- _Work instructions_:
For this listing, the lines between the one holding "- Node consumer: http://localhost:3001" and the one holding "- The Active", inclusive, must be set down exactly.

- _Source data_:
★ ★ ★ ★ ★

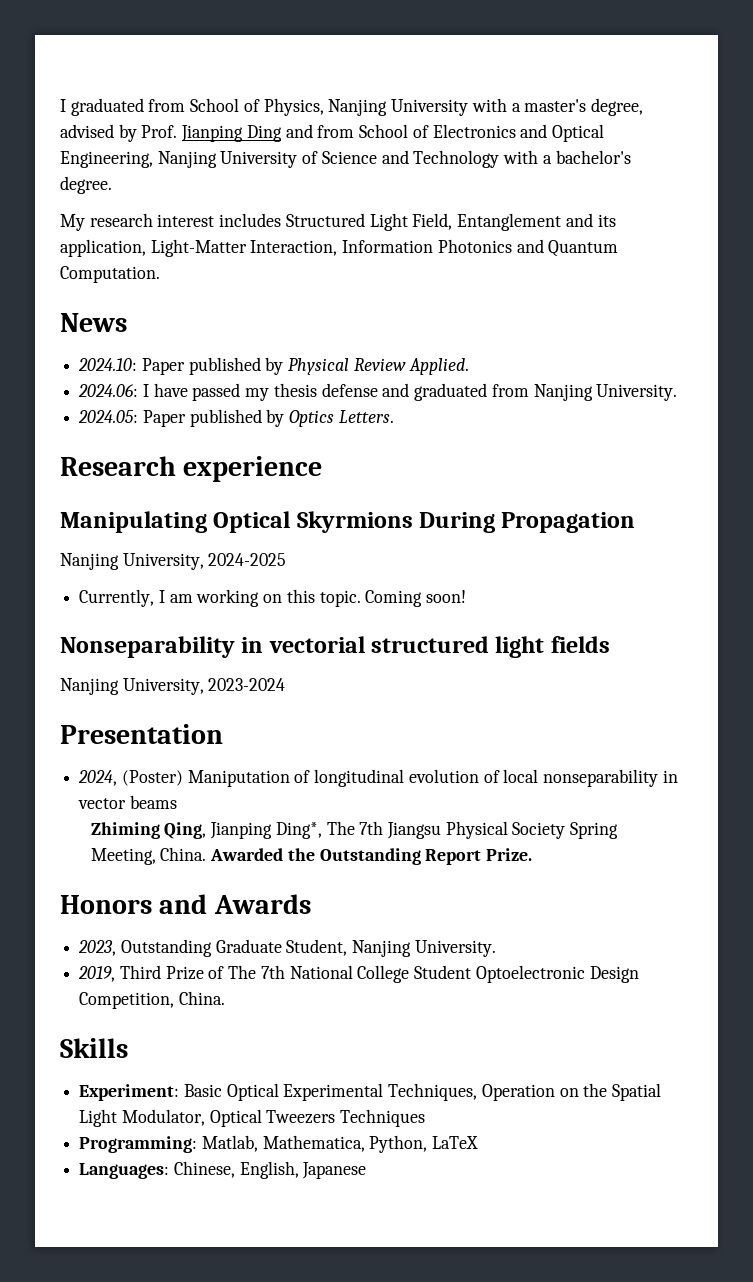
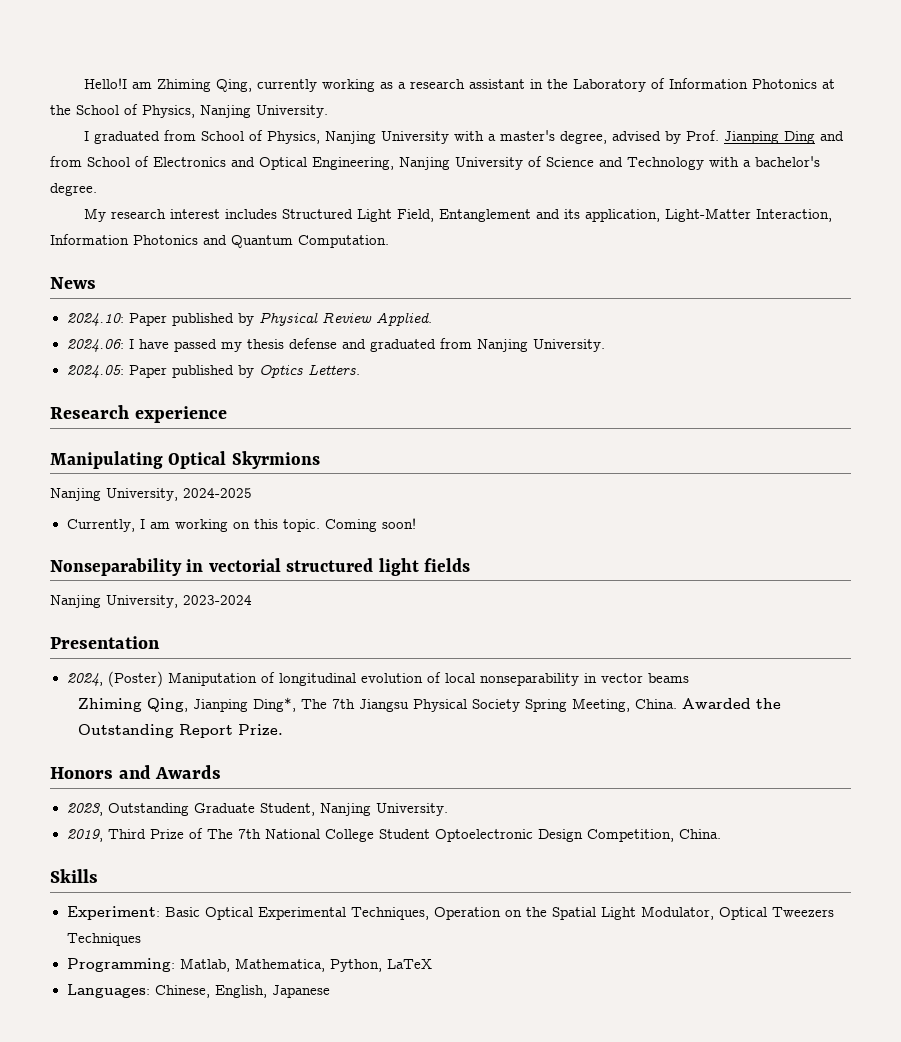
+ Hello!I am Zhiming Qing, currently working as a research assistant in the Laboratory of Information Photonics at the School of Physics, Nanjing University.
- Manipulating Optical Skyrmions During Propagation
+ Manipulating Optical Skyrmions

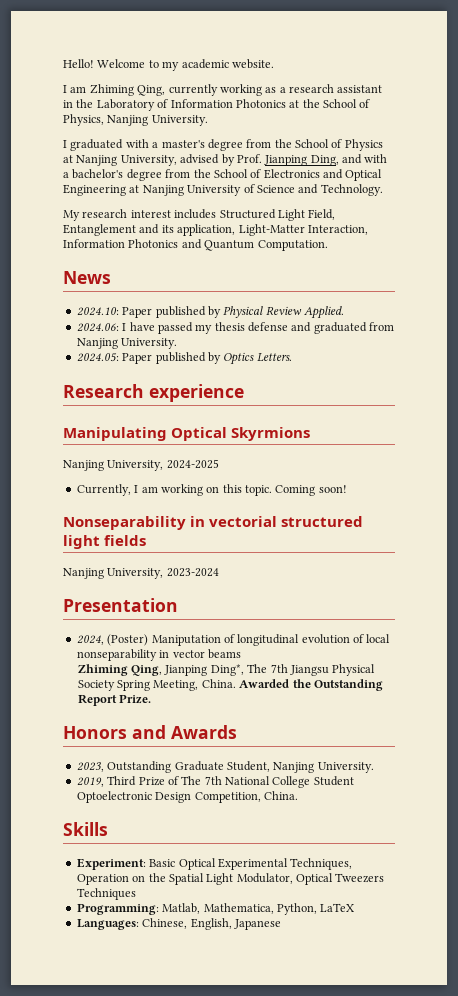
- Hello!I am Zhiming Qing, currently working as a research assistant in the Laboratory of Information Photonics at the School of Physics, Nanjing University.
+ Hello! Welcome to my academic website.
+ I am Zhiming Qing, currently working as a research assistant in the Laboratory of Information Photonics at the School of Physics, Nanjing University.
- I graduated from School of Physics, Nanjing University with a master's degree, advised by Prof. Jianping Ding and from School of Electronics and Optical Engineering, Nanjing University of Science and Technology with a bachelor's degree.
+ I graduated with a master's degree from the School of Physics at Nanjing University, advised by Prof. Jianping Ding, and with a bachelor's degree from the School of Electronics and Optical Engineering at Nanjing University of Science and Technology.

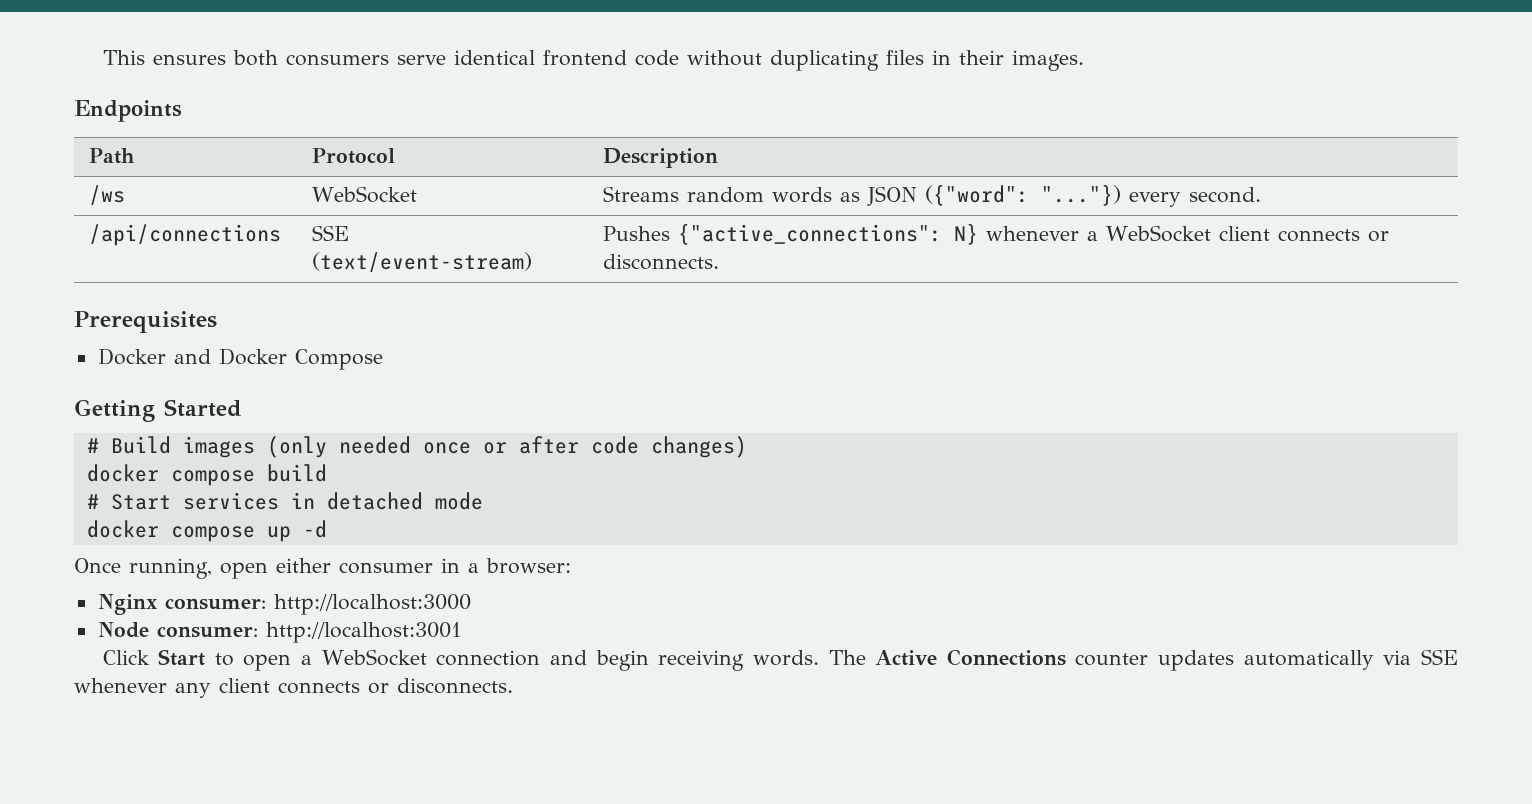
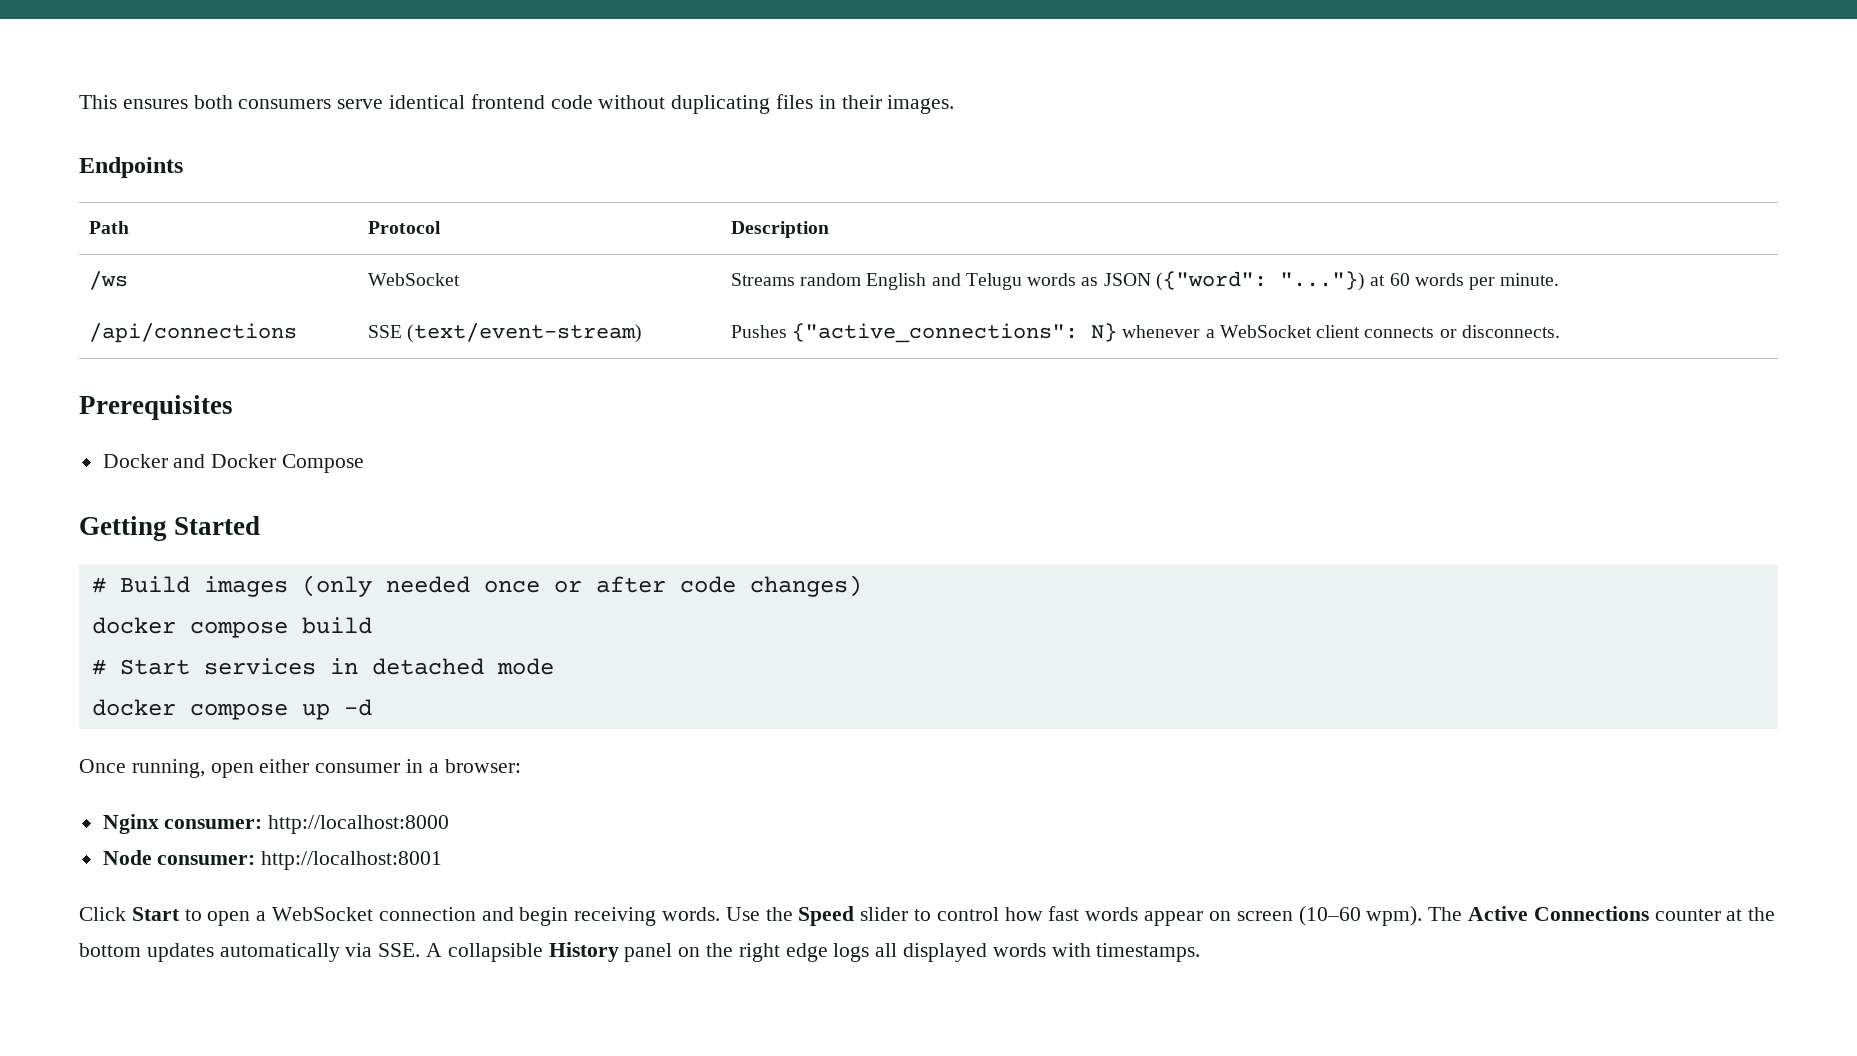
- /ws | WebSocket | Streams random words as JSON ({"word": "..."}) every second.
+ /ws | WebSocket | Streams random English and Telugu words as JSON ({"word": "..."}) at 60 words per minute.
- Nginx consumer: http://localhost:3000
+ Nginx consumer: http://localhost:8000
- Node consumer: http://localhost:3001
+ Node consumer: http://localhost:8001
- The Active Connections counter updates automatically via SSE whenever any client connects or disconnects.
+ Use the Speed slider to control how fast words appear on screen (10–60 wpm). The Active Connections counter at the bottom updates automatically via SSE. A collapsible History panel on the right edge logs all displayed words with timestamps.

★ ★ ★ ★ ★

- _Result of this exercise_:
- Node consumer: http://localhost:3001
+ Node consumer: http://localhost:8001
- The Active Connections counter updates automatically via SSE whenever any client connects or disconnects.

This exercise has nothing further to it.